タンニンは、フラボノイドに分類されるポリフェノールの一種です。タンニンには収れん作用があり、タンパク質を変性させて収縮させることで、肌の引き締め効果が期待できます。これは、組織や血管を縮小させることによるものです。さらに、タンニンやタンニン酸は抗酸化作用を持つため、動脈硬化をはじめとする生活習慣病の予防に役立つと考えられています。タンニン(タンニン酸)を多く含む食品としては、コーヒー、濃い緑茶、紅茶、ワイン、渋柿などが挙げられます。

フェルラ酸とは

フェルラ酸は、紫外線による肌のダメージを軽減し、シミやシワの発生を抑える効果が期待されています。さらに、メラニン生成を抑制する働きもあると考えられています。また、フェルラ酸が持つ優れた抗酸化力は、認知機能の衰えを緩やかにし、認知症の予防や進行を遅らせる可能性も示唆されています。<フェルラ酸を多く含む食品>玄米、小麦、大麦、米ぬか、ピーナッツなど

ポリフェノールを摂取する前に、ぜひ知っておきたいこと

ポリフェノールの摂取に関して、明確な基準値は定められていません。これは、ポリフェノールが栄養素として扱われていないためです。ただし、一日あたり1,000〜1,500mgの摂取が望ましいという意見もあります。ポリフェノールは、野菜や果物の他、緑茶やコーヒーなど日常的に口にする飲食物にも含まれています。そのため、特に意識しなくても、ある程度の量を自然に摂取していることが多いでしょう。しかしながら、平均的な摂取量は理想とされる量に満たない場合もあるため、積極的に摂取を心がけることが推奨されます。前述した食品を参考に、日々の食生活に取り入れてみましょう。ポリフェノールは水溶性で、体内に長く留まらない性質があります。効果を持続させるためには、こまめな摂取が重要です。毎日の食事の中で、一品でもポリフェノールを豊富に含む食品を選ぶように意識してみてはいかがでしょうか。例えば、コーヒー1杯(約140cc)には約280mgのポリフェノールが含まれています。(全日本コーヒー協会調べ)バランスの取れた食生活を基本とし、偏りや過剰摂取に注意しながら、ポリフェノールを賢く摂取することが大切です。

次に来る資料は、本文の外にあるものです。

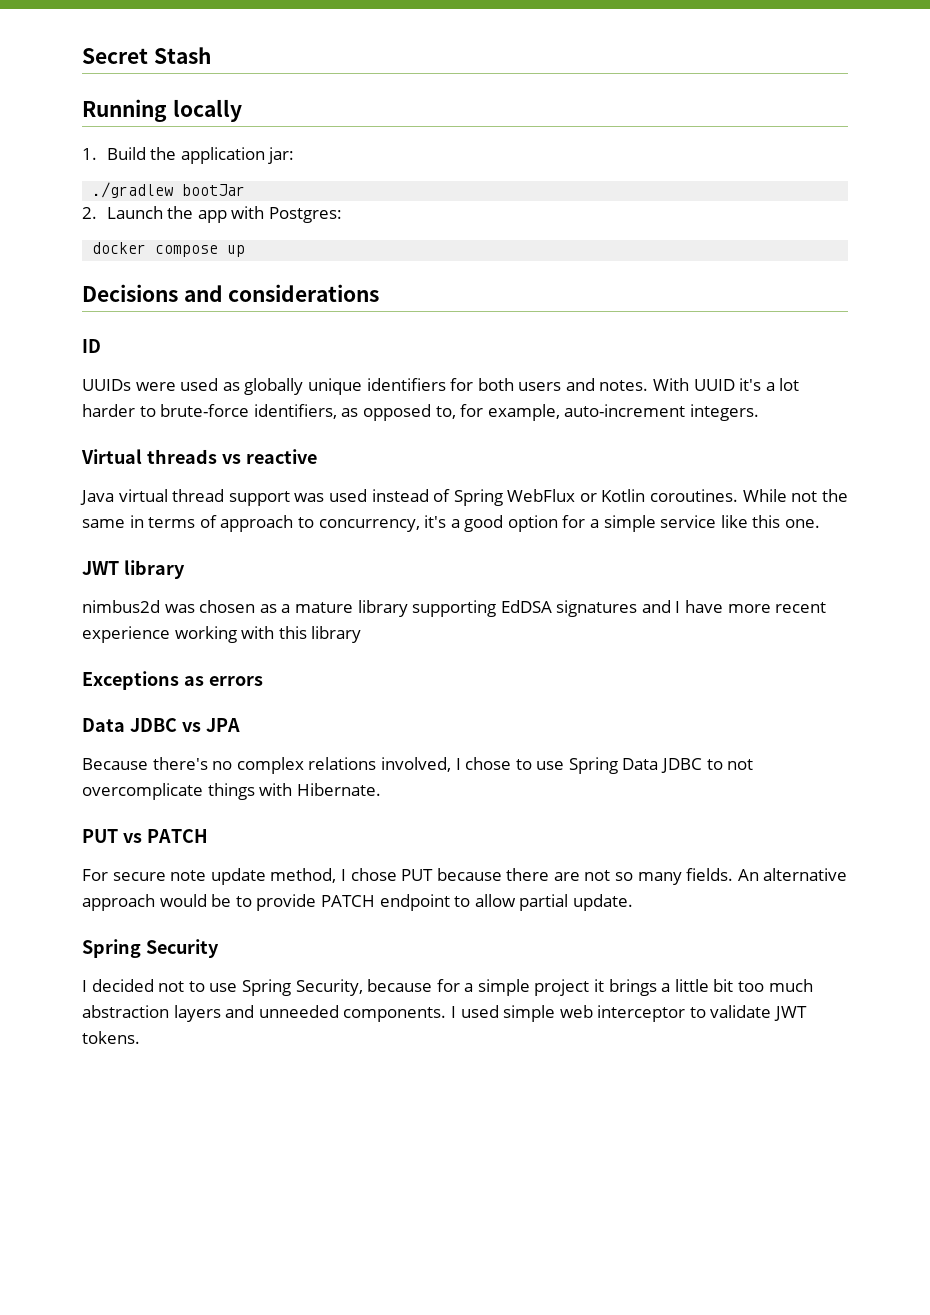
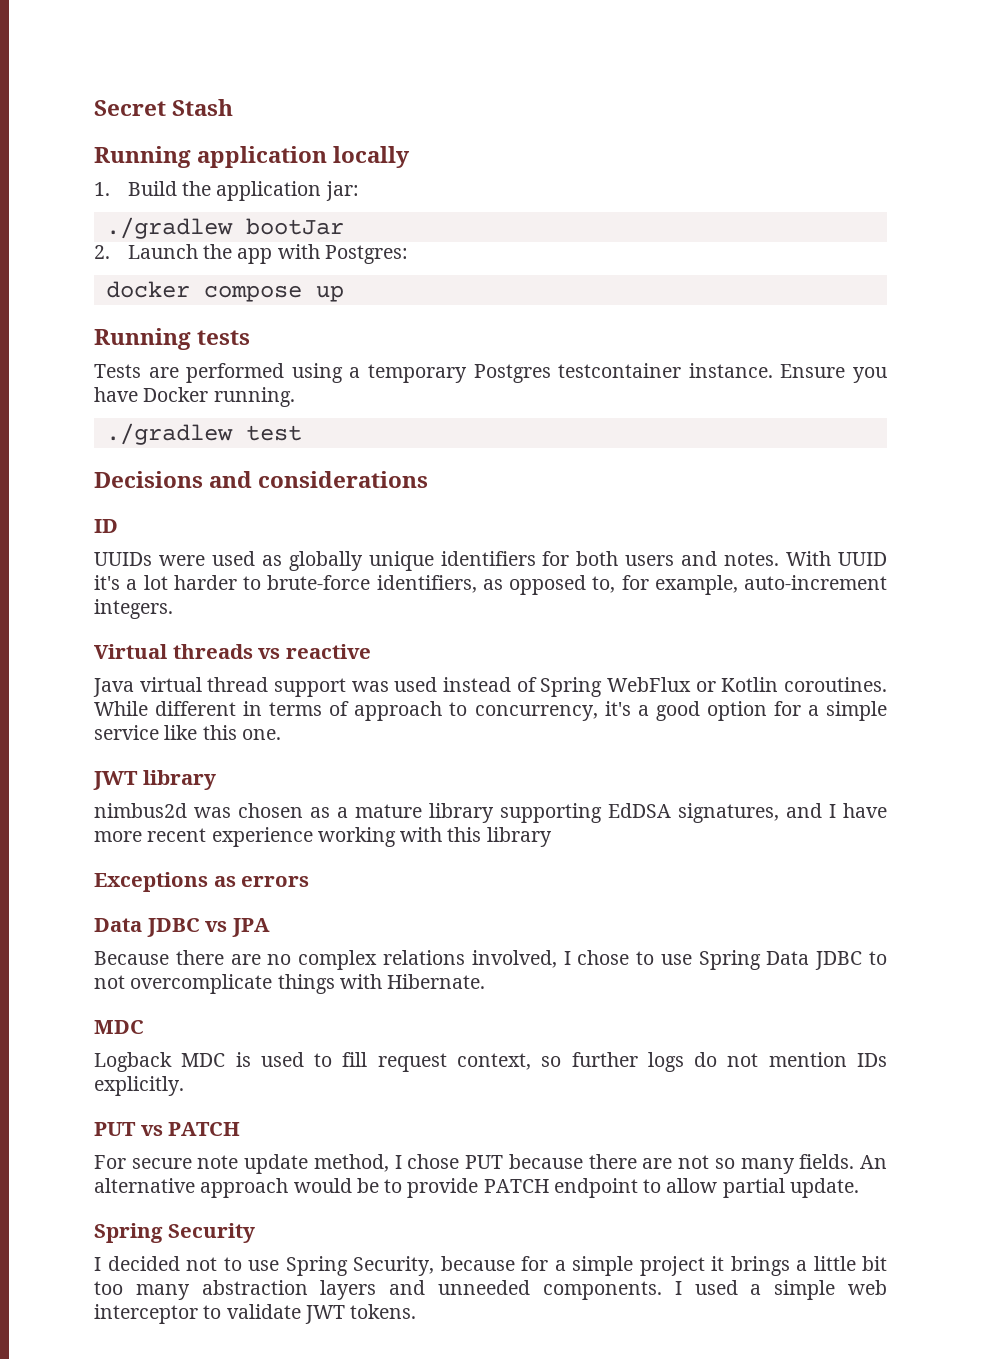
- Running locally
+ Running application locally
+ Running tests
+ Tests are performed using a temporary Postgres testcontainer instance. Ensure you have Docker running.
+ ./gradlew test
- While not the same in terms of approach to concurrency, it's a good option for a simple service like this one.
+ While different in terms of approach to concurrency, it's a good option for a simple service like this one.
- nimbus2d was chosen as a mature library supporting EdDSA signatures and I have more recent experience working with this library
+ nimbus2d was chosen as a mature library supporting EdDSA signatures, and I have more recent experience working with this library
- Because there's no complex relations involved, I chose to use Spring Data JDBC to not overcomplicate things with Hibernate.
+ Because there are no complex relations involved, I chose to use Spring Data JDBC to not overcomplicate things with Hibernate.
+ MDC
+ Logback MDC is used to fill request context, so further logs do not mention IDs explicitly.
- I decided not to use Spring Security, because for a simple project it brings a little bit too much abstraction layers and unneeded components.
+ I decided not to use Spring Security, because for a simple project it brings a little bit too many abstraction layers and unneeded components.
- I used simple web interceptor to validate JWT tokens.
+ I used a simple web interceptor to validate JWT tokens.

ポリフェノールの種類は8,000種類以上!日々の食生活にも取り入れて

ポリフェノールは、植物が作り出す多様な化合物群で、その分子構造に複数のフェノール性ヒドロキシル基を持つことが特徴です。自然界には、8,000種類を超えるポリフェノールが存在すると言われています。ポリフェノールの代表的な効果として、抗酸化作用が挙げられます。抗酸化作用を持つポリフェノールを摂取することで、体内の酸化を防ぎ、健康維持に貢献すると考えられています。さらに、目の健康をサポートするアントシアニンや、生活習慣病の予防に役立つカテキンなど、ポリフェノールの種類によって期待できる効果は様々です。ポリフェノールは水溶性で、体内に蓄積しにくい性質があるため、日々の食事でこまめに摂取することが推奨されています。バランスの取れた食生活を基本とし、ポリフェノールを積極的に摂取することで、より健康的な毎日を目指しましょう。